GINA, GUYANA, Thursday, September 2, 2016
The National Toshaos Council (NTC) Meeting which was held from August 22 to 27, 2016, at the Arthur Chung Convention Centre, Liliendaal was deemed a success, the council’s Chairman, Joel Fredericks and Vice Chairman, Lennox Shuman told the media.
According to the chairman, the recently concluded NTC meeting was one with a difference compared to the past years. Fredericks was speaking at a press conference held at the Ministry of Indigenous Peoples’ Affairs, Thomas Street, Georgetown, today.
The NTC chairman said, “It is the first time in history as I know the NTC has ever chaired their own conference.” Fredericks believes that the capacity building opportunities which were provided in the past, efficiently prepared them to successfully host over 200 community leaders, where at least 80 percent were able to express themselves.
“We have been given the chance to demonstrate what we have been taught in different workshops, leadership, public speaking and all these things, so that is something new,” Fredericks noted.
Meanwhile, Shuman pointed out that the NTC provided the platform for indigenous peoples to discuss their issues independently. “We had the opportunity to control the agenda and our programme for the first time I think in the establishment of the NTC history, and that I would say is a marked departure from previous years,” the Vice Chairman explained.
Additionally, the NTC Chairman pointed out that the council meeting brought to the surface a number of issues which say that members of the NTC have a lot of work to do.
Minister of Indigenous Peoples’ Affairs Sydney Allicock speaking at the press conference noted that it is good that government and toshaos could meet to discuss issues affecting them.
“You have asked that we look at or do things a little differently, and I think that is what we have started to do by allowing you the opportunity to manage your affairs,” the Minister said.

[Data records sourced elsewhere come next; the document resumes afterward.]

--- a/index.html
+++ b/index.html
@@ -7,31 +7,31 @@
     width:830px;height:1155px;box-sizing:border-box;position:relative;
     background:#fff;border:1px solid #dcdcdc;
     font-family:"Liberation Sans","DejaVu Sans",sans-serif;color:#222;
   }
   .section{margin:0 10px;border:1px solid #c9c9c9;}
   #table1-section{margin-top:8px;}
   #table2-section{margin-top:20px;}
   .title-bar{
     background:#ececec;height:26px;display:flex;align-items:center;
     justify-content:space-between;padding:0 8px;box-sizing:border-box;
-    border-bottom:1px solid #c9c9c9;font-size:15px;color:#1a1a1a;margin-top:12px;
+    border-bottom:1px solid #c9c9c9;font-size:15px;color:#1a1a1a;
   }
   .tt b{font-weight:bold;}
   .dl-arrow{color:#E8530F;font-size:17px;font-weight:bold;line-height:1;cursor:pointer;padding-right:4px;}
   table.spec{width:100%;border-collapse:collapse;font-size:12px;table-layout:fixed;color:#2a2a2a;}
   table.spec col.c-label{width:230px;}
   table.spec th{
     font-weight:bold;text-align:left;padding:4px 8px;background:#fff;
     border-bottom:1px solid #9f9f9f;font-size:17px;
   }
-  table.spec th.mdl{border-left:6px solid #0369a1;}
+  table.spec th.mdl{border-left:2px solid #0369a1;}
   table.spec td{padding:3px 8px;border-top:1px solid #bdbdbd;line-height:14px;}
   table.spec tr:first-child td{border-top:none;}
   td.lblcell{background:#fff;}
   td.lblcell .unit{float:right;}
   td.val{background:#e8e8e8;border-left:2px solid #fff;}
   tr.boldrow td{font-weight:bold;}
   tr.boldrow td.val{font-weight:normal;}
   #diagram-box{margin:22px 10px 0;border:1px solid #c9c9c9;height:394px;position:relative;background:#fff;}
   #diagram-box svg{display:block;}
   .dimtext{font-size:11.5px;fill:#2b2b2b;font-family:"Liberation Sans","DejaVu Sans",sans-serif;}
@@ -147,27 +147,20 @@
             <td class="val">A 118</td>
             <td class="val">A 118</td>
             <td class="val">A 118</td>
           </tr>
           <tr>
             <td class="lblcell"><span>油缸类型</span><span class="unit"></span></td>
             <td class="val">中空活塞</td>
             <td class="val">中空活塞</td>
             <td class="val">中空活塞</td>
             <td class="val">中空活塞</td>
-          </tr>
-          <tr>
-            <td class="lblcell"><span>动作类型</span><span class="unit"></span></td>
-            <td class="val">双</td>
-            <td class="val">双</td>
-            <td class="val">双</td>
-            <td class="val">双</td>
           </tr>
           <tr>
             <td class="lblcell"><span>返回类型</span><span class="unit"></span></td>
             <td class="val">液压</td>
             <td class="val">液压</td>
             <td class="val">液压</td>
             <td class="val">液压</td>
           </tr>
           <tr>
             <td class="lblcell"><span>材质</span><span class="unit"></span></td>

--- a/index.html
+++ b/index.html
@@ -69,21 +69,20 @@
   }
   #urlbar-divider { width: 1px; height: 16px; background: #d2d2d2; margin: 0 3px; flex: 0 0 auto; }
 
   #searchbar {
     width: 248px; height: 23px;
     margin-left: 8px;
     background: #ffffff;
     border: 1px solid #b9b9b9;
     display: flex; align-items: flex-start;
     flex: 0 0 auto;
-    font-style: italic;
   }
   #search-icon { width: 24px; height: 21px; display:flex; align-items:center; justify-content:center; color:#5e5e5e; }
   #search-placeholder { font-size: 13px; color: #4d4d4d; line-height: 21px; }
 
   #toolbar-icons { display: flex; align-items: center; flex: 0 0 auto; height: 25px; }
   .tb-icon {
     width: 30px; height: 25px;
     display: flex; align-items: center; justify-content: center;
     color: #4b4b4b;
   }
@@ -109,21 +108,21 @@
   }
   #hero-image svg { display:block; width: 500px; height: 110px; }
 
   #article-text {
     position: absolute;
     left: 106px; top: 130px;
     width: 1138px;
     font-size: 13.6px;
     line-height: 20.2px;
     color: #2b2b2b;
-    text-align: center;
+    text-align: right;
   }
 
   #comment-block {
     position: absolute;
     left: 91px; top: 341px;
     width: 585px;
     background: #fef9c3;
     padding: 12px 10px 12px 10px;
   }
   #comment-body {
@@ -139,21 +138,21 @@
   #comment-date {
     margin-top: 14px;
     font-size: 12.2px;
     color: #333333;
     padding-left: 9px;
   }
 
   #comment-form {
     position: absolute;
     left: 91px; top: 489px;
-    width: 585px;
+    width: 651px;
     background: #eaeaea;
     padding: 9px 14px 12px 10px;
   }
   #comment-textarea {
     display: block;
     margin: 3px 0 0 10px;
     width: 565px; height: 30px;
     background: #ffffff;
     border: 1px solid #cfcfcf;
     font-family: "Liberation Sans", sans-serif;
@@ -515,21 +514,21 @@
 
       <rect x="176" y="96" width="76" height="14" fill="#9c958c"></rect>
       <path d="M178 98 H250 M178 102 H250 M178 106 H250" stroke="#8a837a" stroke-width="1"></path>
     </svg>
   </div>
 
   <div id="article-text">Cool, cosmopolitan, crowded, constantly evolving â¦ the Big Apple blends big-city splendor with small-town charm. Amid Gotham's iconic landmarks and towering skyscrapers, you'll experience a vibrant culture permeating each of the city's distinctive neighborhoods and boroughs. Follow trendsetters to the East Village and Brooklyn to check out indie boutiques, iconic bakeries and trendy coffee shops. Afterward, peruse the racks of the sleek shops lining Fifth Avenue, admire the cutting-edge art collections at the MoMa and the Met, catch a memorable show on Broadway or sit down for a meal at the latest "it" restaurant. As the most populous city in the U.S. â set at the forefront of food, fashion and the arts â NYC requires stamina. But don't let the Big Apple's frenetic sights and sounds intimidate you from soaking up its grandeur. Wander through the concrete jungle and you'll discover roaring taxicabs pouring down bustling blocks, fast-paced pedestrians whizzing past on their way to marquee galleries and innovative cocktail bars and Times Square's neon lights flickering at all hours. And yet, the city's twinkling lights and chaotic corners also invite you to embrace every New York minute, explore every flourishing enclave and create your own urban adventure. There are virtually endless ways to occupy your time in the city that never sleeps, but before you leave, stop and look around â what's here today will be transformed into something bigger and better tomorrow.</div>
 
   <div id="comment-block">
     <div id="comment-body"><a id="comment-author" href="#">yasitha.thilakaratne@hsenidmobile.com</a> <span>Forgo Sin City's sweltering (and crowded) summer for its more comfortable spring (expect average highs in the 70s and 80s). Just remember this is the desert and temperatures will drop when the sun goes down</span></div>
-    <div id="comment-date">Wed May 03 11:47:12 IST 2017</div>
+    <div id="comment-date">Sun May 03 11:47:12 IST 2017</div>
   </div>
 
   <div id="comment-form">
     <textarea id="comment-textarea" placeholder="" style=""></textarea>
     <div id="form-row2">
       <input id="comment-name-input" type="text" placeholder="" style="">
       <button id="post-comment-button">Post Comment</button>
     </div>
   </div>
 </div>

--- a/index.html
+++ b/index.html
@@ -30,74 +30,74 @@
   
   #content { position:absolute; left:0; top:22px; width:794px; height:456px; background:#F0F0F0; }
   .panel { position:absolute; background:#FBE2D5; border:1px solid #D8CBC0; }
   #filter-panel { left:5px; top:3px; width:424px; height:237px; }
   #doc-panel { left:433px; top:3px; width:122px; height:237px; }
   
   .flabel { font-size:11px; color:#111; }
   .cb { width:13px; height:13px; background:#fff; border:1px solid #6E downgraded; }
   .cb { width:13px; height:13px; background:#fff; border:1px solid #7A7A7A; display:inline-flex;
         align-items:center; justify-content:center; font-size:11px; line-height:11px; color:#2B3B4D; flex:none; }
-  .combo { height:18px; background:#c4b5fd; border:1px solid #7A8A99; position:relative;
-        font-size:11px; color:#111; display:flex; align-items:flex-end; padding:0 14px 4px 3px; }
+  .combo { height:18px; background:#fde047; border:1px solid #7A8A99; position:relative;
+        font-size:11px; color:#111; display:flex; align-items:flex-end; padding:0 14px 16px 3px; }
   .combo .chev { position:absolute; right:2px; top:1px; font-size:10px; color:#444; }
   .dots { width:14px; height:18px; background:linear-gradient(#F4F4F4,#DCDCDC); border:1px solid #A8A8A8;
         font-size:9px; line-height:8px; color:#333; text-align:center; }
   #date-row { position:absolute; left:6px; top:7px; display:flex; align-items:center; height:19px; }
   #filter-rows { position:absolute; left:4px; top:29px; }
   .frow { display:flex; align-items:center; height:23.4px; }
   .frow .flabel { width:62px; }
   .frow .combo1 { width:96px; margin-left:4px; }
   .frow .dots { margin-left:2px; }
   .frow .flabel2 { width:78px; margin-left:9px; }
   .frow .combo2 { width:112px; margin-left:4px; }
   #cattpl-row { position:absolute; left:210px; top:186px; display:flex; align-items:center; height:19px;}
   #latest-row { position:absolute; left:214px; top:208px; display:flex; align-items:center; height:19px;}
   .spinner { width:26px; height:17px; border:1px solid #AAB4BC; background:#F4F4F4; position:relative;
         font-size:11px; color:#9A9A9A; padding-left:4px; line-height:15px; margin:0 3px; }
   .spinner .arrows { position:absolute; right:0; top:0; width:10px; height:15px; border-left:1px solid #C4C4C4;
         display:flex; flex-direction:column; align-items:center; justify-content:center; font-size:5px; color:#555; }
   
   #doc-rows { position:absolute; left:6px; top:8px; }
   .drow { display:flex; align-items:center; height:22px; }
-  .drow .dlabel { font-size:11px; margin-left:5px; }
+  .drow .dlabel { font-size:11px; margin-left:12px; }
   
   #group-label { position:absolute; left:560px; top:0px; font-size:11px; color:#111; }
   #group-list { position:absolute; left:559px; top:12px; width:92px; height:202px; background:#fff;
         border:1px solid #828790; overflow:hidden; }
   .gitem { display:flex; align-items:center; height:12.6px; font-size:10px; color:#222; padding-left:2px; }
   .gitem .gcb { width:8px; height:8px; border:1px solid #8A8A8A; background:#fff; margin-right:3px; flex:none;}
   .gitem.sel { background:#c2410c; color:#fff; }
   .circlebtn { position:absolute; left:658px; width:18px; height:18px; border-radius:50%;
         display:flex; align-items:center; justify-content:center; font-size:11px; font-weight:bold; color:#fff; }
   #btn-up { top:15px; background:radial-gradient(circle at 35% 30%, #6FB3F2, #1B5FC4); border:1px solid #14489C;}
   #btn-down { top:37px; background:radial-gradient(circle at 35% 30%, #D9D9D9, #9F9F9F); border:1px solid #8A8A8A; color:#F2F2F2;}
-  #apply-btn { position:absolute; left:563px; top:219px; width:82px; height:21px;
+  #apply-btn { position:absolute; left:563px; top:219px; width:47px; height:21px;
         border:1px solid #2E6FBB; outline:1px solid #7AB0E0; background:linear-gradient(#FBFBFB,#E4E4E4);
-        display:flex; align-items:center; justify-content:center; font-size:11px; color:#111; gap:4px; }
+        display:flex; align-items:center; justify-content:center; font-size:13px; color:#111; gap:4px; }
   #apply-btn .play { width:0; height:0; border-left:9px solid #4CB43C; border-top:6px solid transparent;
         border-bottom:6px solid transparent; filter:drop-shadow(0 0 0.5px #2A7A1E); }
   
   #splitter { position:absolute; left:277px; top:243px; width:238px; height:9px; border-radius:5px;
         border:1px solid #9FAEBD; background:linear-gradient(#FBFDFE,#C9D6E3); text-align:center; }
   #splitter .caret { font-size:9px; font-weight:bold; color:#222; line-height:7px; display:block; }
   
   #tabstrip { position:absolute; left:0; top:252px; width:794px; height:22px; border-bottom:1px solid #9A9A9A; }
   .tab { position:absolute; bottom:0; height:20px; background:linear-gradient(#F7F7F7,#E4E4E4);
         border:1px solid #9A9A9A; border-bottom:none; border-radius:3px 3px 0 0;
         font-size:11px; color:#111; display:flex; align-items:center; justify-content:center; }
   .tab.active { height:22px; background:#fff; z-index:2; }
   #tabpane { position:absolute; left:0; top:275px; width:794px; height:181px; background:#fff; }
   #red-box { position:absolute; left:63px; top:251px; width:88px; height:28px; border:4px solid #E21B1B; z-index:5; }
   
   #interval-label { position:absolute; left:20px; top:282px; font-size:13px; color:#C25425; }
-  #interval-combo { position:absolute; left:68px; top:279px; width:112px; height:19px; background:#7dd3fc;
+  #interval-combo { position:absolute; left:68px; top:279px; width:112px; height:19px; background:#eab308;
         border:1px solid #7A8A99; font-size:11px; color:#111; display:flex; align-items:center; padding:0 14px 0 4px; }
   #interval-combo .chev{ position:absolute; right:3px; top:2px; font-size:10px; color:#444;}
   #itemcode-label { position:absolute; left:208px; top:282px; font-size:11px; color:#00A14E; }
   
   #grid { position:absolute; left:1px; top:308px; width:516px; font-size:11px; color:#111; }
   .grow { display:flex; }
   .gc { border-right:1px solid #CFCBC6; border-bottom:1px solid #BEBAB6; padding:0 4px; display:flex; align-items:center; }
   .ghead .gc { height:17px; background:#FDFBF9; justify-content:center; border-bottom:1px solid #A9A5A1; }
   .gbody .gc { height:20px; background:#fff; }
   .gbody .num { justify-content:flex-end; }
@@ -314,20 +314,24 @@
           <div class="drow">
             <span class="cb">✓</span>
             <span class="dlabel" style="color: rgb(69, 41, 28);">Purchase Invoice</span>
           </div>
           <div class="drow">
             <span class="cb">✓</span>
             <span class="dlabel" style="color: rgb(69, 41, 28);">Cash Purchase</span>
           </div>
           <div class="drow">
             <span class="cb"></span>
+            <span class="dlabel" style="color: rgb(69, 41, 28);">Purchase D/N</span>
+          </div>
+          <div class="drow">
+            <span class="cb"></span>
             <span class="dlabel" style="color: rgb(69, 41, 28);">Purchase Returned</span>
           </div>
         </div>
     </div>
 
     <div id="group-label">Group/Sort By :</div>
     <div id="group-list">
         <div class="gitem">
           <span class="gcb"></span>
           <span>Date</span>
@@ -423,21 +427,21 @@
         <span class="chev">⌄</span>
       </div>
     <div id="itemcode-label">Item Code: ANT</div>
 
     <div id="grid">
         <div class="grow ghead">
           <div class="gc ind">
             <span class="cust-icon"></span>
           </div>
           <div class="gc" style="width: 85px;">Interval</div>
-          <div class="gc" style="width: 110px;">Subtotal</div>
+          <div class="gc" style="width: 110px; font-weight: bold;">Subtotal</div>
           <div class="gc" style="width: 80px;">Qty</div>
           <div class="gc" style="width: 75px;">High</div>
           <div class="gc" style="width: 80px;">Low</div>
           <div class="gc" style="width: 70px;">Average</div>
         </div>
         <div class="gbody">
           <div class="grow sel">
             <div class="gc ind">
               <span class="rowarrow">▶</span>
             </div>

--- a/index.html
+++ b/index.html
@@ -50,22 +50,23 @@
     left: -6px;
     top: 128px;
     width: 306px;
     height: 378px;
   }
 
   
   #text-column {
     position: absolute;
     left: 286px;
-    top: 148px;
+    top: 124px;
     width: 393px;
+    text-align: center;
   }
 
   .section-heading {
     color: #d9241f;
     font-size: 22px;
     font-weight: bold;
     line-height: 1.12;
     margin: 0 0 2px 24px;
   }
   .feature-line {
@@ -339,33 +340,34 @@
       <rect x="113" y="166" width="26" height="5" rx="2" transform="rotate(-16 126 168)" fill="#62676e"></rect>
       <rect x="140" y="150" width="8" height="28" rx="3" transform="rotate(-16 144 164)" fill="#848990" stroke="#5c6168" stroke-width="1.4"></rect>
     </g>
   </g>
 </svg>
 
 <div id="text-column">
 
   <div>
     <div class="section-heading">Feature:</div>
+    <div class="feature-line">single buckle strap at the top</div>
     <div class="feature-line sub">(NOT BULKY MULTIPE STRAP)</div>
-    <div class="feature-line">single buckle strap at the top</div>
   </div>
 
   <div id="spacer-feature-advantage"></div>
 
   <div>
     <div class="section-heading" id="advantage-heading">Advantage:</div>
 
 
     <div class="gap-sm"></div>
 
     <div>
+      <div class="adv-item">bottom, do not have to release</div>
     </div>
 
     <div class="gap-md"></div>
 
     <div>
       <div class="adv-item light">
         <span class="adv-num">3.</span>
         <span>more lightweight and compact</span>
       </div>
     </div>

Additionally, Minister Allicock pointed out that in order to properly address the issues coming out of the NTC, there must be cooperation and communication. The Minister alluded to what government has been doing to remedy the problem. “We have embarked upon giving radio stations which will be able to help with the transformation of information to our people, and of course to hear what is happening on the coast,” the Minister explained.
The revision of the Amerindian Act of 2006, the Minister noted is one that requires extensive consultations before decisions could be made.
Mining on indigenous lands was another major issue which came out of the NTC conference. Fredericks is calling for the Ministry of Natural Resources and other stakeholders to enforce the rules and regulations for mining activities. “At the end of all the mining activities, when the miners extract the gold and the minerals, the indigenous peoples remain there,” Fredericks explained.
The NTC was held from August 22 to 27, 2016. During the meeting, indigenous leaders from 212 communities were able to address issues affecting their communities. The conference was held under the theme “Guyana’s first people, preserving our culture and land for life.”